Re: [PATCH v3] arm/arm64: KVM: vgic: kick the specific vcpu instead of iterating through all

Shannon Zhao <zhaoshenglong@xxxxxxxxxx> · Thu, 27 Nov 2014 09:56:58 +0800

On 2014/11/26 18:22, Marc Zyngier wrote:
> On 26/11/14 09:16, Christoffer Dall wrote:
>> On Wed, Nov 26, 2014 at 04:31:44PM +0800, Shannon Zhao wrote:
>>> On 2014/11/26 15:24, Christoffer Dall wrote:
>>>> On Wed, Nov 26, 2014 at 02:13:32PM +0800, Shannon Zhao wrote:
>>>>> On 2014/11/25 19:55, Marc Zyngier wrote:
>>>>>> On 25/11/14 11:49, Christoffer Dall wrote:
>>>>>>> On Tue, Nov 25, 2014 at 11:24:43AM +0000, Marc Zyngier wrote:
>>>>>>>> On 25/11/14 11:11, Christoffer Dall wrote:
>>>>>>>>> On Tue, Nov 25, 2014 at 10:54:18AM +0800, Shannon Zhao wrote:
>>>>>>>>>> On 2014/11/24 18:53, Christoffer Dall wrote:
>>>>>>>>>>> On Mon, Nov 24, 2014 at 03:53:16PM +0800, Shannon Zhao wrote:
>>>>>>>>>>>> Hi Marc, Christoffer,
>>>>>>>>>>>>
>>>>>>>>>>>> On 2014/11/23 4:04, Christoffer Dall wrote:
>>>>>>>>>>>>> On Wed, Nov 19, 2014 at 06:11:25PM +0800, Shannon Zhao wrote:
>>>>>>>>>>>>>> When call kvm_vgic_inject_irq to inject interrupt, we can known which
>>>>>>>>>>>>>> vcpu the interrupt for by the irq_num and the cpuid. So we should just
>>>>>>>>>>>>>> kick this vcpu to avoid iterating through all.
>>>>>>>>>>>>>>
>>>>>>>>>>>>>> Signed-off-by: Shannon Zhao <zhaoshenglong@xxxxxxxxxx>
>>>>>>>>>>>>>
>>>>>>>>>>>>> This looks reasonable to me:
>>>>>>>>>>>>>
>>>>>>>>>>>>> Reviewed-by: Christoffer Dall <christoffer.dall@xxxxxxxxxx>
>>>>>>>>>>>>>
>>>>>>>>>>>>> But as Marc said, we have to consider the churn by introducing more
>>>>>>>>>>>>> changes to the vgic (that file is being hammered pretty intensely
>>>>>>>>>>>>> these days), so if you feel this is an urgent optimization, it would
>>>>>>>>>>>>> be useful to see some data backing this up.
>>>>>>>>>>>>>
>>>>>>>>>>>>
>>>>>>>>>>>> Today I have a test which measures the cycles about kvm_vgic_inject_irq by PMU.

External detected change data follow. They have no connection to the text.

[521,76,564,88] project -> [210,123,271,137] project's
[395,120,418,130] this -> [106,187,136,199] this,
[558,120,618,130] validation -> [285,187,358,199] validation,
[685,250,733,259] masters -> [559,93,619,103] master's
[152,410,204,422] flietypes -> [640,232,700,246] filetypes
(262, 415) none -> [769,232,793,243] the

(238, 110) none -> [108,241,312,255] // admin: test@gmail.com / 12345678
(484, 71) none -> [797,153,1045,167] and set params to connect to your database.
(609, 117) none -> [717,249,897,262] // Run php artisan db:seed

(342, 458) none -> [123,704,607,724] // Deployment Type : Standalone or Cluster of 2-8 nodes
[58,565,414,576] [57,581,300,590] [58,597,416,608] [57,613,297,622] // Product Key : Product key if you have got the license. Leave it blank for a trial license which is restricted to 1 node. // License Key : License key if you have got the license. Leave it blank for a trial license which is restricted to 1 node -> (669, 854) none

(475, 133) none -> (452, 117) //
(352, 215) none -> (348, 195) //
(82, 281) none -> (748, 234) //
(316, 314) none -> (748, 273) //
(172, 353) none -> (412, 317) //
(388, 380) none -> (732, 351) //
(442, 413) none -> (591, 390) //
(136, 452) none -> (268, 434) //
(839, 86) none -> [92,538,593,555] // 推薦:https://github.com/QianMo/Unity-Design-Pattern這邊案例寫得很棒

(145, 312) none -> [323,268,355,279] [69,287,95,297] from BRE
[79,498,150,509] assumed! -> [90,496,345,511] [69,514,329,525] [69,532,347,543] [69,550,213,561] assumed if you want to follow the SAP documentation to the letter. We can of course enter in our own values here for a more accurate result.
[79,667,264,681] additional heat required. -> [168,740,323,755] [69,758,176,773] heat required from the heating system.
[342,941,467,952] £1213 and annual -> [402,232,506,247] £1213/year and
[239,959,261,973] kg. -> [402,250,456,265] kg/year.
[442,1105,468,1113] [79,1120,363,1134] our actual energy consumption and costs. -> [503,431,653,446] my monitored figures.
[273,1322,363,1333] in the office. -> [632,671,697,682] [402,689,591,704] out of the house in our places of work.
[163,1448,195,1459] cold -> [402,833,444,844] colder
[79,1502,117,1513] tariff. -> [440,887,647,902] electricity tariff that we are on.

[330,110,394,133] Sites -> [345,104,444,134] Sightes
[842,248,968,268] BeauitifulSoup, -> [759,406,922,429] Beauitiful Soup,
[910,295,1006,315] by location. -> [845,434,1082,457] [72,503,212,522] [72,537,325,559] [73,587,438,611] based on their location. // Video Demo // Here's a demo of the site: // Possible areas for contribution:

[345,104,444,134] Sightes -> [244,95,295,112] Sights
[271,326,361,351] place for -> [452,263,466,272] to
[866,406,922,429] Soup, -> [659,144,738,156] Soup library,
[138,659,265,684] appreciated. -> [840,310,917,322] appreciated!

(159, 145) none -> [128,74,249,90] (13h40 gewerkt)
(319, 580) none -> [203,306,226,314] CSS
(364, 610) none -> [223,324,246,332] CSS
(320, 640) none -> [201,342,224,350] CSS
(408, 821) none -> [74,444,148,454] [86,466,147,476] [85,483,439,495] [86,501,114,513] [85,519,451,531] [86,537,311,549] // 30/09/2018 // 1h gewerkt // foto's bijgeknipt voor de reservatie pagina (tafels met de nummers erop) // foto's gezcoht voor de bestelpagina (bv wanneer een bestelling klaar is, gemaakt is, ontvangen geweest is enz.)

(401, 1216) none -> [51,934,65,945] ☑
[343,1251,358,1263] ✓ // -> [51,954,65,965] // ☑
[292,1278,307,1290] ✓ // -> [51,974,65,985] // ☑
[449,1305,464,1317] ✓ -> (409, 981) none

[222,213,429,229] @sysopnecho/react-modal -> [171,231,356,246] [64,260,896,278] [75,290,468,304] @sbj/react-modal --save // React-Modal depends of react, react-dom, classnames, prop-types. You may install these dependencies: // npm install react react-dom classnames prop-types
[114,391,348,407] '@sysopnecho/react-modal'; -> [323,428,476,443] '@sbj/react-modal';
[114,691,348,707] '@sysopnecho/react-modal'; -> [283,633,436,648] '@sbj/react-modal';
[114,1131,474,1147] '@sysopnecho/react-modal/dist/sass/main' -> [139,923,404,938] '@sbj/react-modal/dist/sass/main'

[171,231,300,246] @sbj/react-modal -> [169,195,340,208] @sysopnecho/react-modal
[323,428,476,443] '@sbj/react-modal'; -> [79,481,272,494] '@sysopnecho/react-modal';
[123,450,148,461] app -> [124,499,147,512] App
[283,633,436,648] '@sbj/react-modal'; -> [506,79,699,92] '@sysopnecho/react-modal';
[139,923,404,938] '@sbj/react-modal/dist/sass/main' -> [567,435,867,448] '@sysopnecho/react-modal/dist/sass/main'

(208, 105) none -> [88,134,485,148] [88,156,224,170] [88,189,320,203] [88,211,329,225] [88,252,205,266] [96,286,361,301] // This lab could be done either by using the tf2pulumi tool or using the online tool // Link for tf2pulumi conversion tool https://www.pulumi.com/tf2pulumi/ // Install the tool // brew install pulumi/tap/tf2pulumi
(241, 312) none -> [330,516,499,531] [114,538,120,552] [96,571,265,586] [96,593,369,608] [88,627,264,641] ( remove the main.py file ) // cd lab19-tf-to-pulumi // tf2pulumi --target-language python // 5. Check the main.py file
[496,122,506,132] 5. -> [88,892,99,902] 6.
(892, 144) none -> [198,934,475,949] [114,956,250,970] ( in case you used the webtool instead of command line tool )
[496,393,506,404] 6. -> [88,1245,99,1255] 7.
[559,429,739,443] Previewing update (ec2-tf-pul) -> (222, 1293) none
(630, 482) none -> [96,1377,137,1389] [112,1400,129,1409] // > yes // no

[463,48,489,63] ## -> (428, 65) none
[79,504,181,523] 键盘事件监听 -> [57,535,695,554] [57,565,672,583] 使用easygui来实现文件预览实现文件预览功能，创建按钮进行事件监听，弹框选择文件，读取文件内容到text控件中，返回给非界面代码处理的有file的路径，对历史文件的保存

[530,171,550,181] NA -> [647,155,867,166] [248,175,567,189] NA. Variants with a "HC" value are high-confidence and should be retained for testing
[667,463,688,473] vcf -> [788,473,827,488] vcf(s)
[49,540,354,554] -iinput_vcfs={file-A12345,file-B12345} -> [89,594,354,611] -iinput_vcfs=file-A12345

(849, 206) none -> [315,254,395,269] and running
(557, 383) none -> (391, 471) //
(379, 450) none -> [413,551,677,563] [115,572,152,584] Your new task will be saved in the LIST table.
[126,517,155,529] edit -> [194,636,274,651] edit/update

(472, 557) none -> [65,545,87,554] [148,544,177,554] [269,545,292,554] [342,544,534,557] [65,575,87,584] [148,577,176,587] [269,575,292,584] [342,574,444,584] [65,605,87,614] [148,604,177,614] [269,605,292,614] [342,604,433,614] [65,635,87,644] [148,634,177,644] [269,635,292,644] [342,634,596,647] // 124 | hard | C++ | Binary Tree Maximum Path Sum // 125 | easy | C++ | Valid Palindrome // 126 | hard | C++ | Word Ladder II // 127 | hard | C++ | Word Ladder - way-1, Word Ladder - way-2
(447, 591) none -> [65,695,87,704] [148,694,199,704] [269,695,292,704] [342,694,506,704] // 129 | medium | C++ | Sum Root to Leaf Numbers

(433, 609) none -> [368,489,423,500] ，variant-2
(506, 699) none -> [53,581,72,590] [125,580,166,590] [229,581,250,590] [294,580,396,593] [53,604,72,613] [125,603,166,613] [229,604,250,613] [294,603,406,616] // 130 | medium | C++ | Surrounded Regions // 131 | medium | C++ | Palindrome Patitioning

>>>>>>>>>>>> I just test the cycles of SPI using virtio-net.
>>>>>>>>>>>> Test steps:
>>>>>>>>>>>> 1) start a VM with 8 VCPUs
>>>>>>>>>>>> 2) In guest bind the irq of virtio to CPU8, host ping VM, get the cycles
>>>>>>>>>>>>
>>>>>>>>>>>>
>>>>>>>>>>>> The test shows:
>>>>>>>>>>>> Without this patch, the cycles is about 3700(3300-5000), and with this patch, the cycles is about 3000(2500-3200).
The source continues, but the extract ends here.